1933年(昭和8年)京都RCに右翼の一団が押しかける
           当時の石川会長が3ヶ月に渡って論争を続け、最後は特高と渡り合う。
英語の歌を歌うのがけしからん、ということでこの事件をきっかけに例会時に国旗の掲揚と国歌斉唱が始まる
1939年(昭和14年)京都RCで浄財を集め、両国の悪化を防ぐべくアメリカに英語のうまい人物を派遣して演説してまわった。
1940年(昭和15年)内務省より解散命令のでる前に、京都RCは解散か存続かで激論を戦わし、ついに分裂する。
8月に分裂しそれぞれ例会を行うが11月に和解。
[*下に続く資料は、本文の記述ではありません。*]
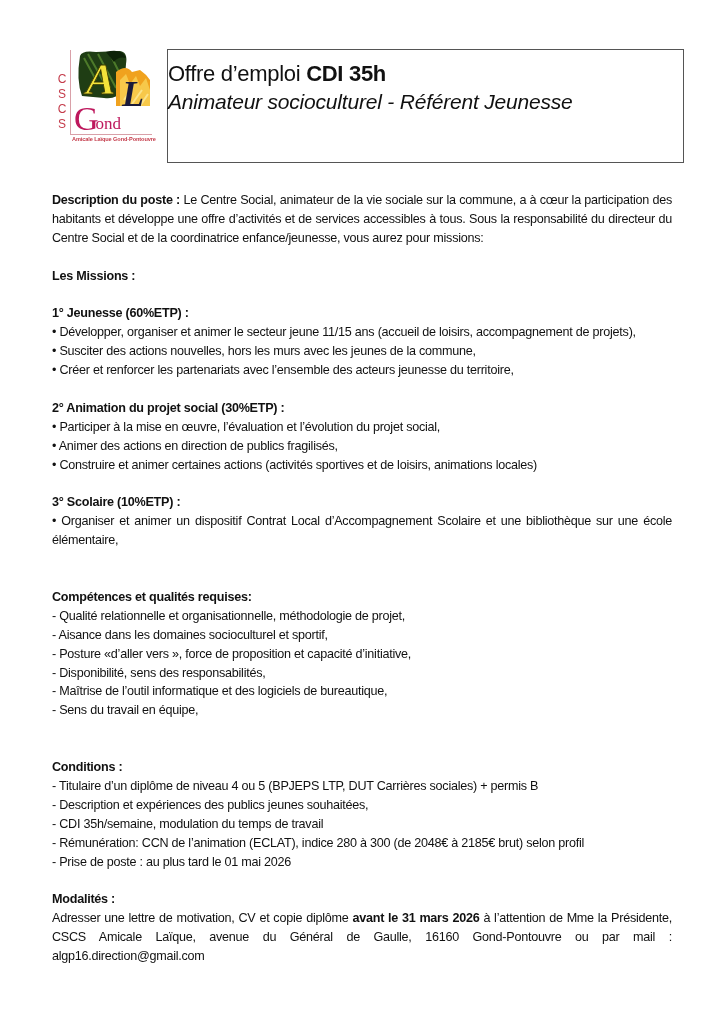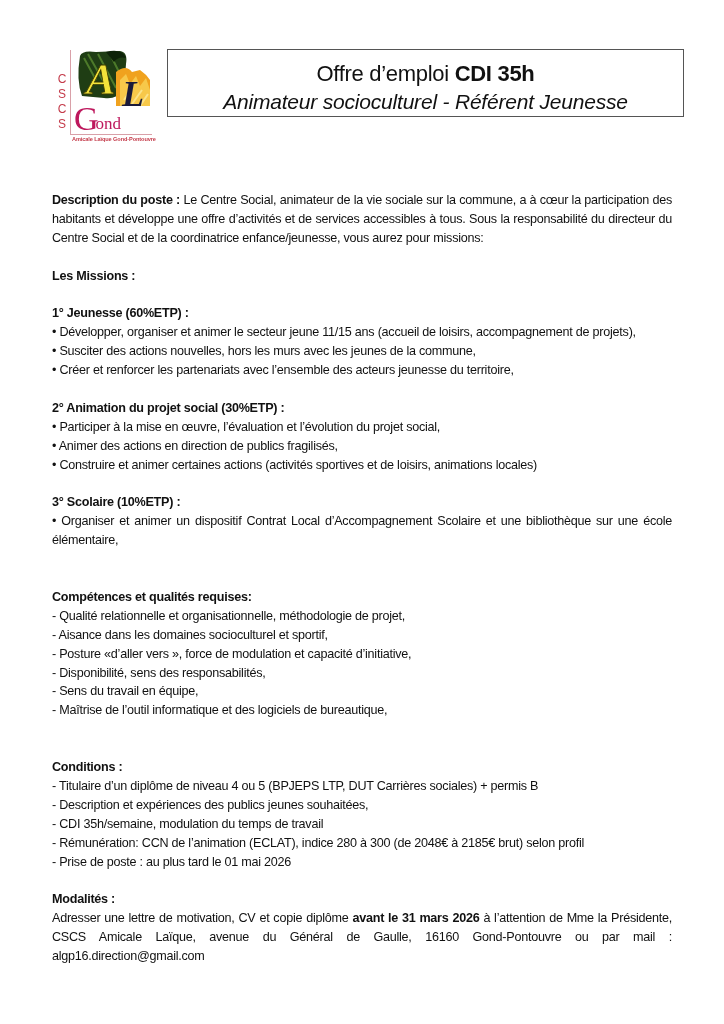--- a/index.html
+++ b/index.html
@@ -87,24 +87,24 @@
       white-space: nowrap;
       font-weight: bold;
       letter-spacing: -0.1px;
     }
     
     .title-box {
       position: absolute;
       left: 167px;
       top: 49px;
       width: 517px;
-      height: 68px;
+      height: 114px;
       border: 1.5px solid #555555;
       box-sizing: border-box;
-      text-align: center;
+      text-align: left;
     }
     .title-line1 {
       margin-top: 10px;
       font-size: 22px;
       line-height: 28px;
       letter-spacing: -0.3px;
     }
     .title-line1 b { font-weight: bold; }
     .title-line2 {
       font-size: 21px;
@@ -194,24 +194,24 @@
   <div>
     <p class="h">3° Scolaire (10%ETP) :</p>
     <p class="justify">• Organiser et animer un dispositif Contrat Local d’Accompagnement Scolaire et une bibliothèque sur une école élémentaire,</p>
   </div>
 
   <div class="gap2"></div>
   <div>
     <p class="h">Compétences et qualités requises:</p>
     <p class="list-line">- Qualité relationnelle et organisationnelle, méthodologie de projet,</p>
     <p class="list-line">- Aisance dans les domaines socioculturel et sportif,</p>
-    <p class="list-line">- Posture «d’aller vers », force de modulation et capacité d’initiative,</p>
+    <p class="list-line">- Posture «d’aller vers », force de proposition et capacité d’initiative,</p>
     <p class="list-line">- Disponibilité, sens des responsabilités,</p>
+    <p class="list-line">- Maîtrise de l’outil informatique et des logiciels de bureautique,</p>
     <p class="list-line">- Sens du travail en équipe,</p>
-    <p class="list-line">- Maîtrise de l’outil informatique et des logiciels de bureautique,</p>
   </div>
 
   <div class="gap2"></div>
   <div>
     <p class="h">Conditions :</p>
     <p class="list-line">- Titulaire d’un diplôme de niveau 4 ou 5 (BPJEPS LTP, DUT Carrières sociales) + permis B</p>
     <p class="list-line">- Description et expériences des publics jeunes souhaitées,</p>
     <p class="list-line">- CDI 35h/semaine, modulation du temps de travail</p>
     <p class="list-line">- Rémunération: CCN de l’animation (ECLAT), indice 280 à 300 (de 2048€ à 2185€ brut) selon profil</p>
     <p class="list-line">- Prise de poste : au plus tard le 01 mai 2026</p>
水曜会という名で活動を続ける。
日満連合委員会(70区東日本、72地区西日本、72地区朝鮮満州の3つ)を組織し、RCを国家単位に改組する提案をする方針まで決定したが、世論の圧力には抗しきれなかった。
日本のロータリークラブはすべて国際ロータリーを脱退し解散。
しかし、名前を変えて活動を継続したクラブも多数(29クラブ?)にのぼる。

終戦後、各クラブ間での連絡が始まる。
北海道では札幌、小樽、旭川などの出席率の記録などが残っている。
1949年東京仮ロータリークラブができ、3月29日に再登録され国際ロータリーに復帰。
その後陸続と復帰を果たして行く。
1946年(昭和22年)に米山梅吉氏逝去。
1949年7月1日(昭和24年)に日本に地区が復活。
1950年戦後初の第60地区の地区年次大会が京都で開催される。
参加者30クラブ681名。



幾度の困難を乗り越えて今日のロータリーがあります。
100年の重みをあらためて噛みしめ、ロータリアンとしての誇りを持ってロータリー人生を楽しみたいものと思います。